Posted to commits@spark.apache.org by we...@apache.org on 2017/07/05 02:29:42 UTC
spark git commit: [SPARK-20256][SQL][BRANCH-2.1] SessionState should
be created more lazily
Repository: spark
Updated Branches:
refs/heads/branch-2.1 3ecef2491 -> 8f1ca6957
[SPARK-20256][SQL][BRANCH-2.1] SessionState should be created more lazily
## What changes were proposed in this pull request?
`SessionState` is designed to be created lazily. However, in reality, it created immediately in `SparkSession.Builder.getOrCreate` ([here](https://github.com/apache/spark/blob/master/sql/core/src/main/scala/org/apache/spark/sql/SparkSession.scala#L943)).
This PR aims to recover the lazy behavior by keeping the options into `initialSessionOptions`. The benefit is like the following.

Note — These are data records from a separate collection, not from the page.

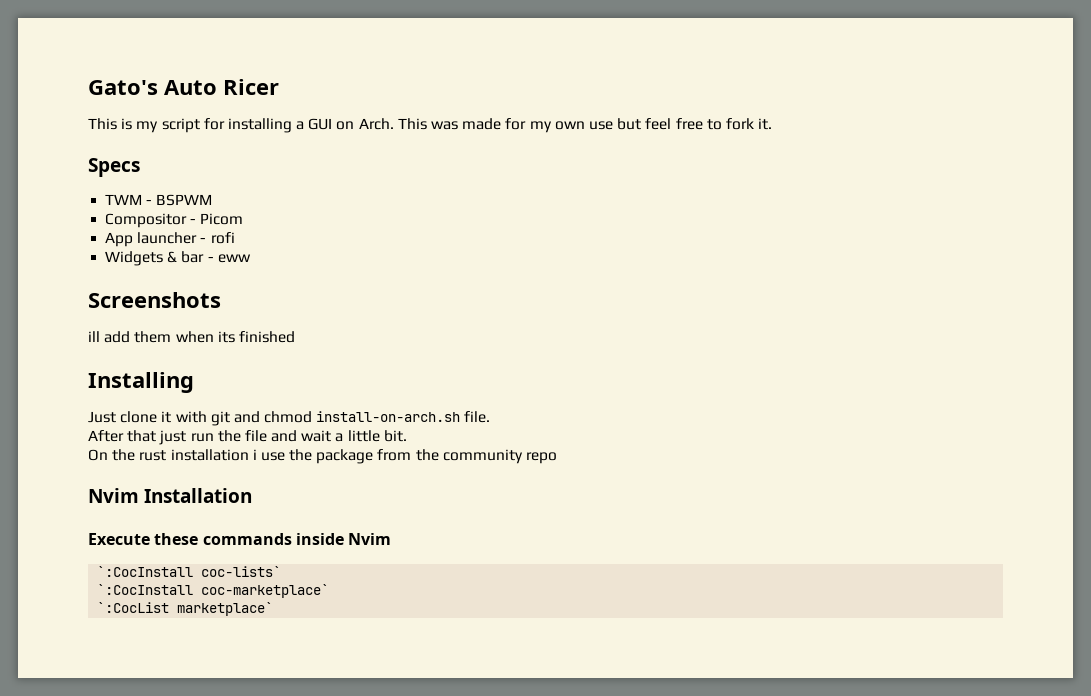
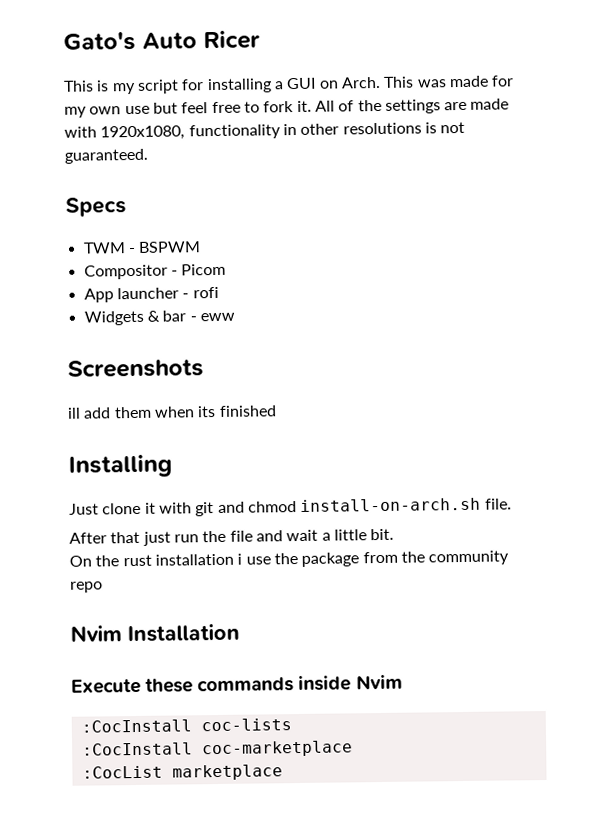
+ All of the settings are made with 1920x1080, functionality in other resolutions is not guaranteed.
- `:CocInstall coc-lists`
- `:CocInstall coc-marketplace`
- `:CocList marketplace`
+ :CocInstall coc-lists
+ :CocInstall coc-marketplace
+ :CocList marketplace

Users can start `spark-shell` and use RDD operations without any problems.
**BEFORE**
```scala
$ bin/spark-shell
java.lang.IllegalArgumentException: Error while instantiating 'org.apache.spark.sql.hive.HiveSessionStateBuilder'
...
Caused by: org.apache.spark.sql.AnalysisException:
org.apache.hadoop.hive.ql.metadata.HiveException:
MetaException(message:java.security.AccessControlException:
Permission denied: user=spark, access=READ,
inode="/apps/hive/warehouse":hive:hdfs:drwx------
```
As reported in SPARK-20256, this happens when the warehouse directory is not allowed for this user.
**AFTER**
```scala
$ bin/spark-shell
...
Welcome to
____ __
/ __/__ ___ _____/ /__
_\ \/ _ \/ _ `/ __/ '_/
/___/ .__/\_,_/_/ /_/\_\ version 2.1.2-SNAPSHOT
/_/
Using Scala version 2.11.8 (Java HotSpot(TM) 64-Bit Server VM, Java 1.8.0_131)
Type in expressions to have them evaluated.
Type :help for more information.
scala> sc.range(0, 10, 1).count()
res0: Long = 10
```
## How was this patch tested?
Manual.
Author: Dongjoon Hyun <do...@apache.org>
Closes #18530 from dongjoon-hyun/SPARK-20256-BRANCH-2.1.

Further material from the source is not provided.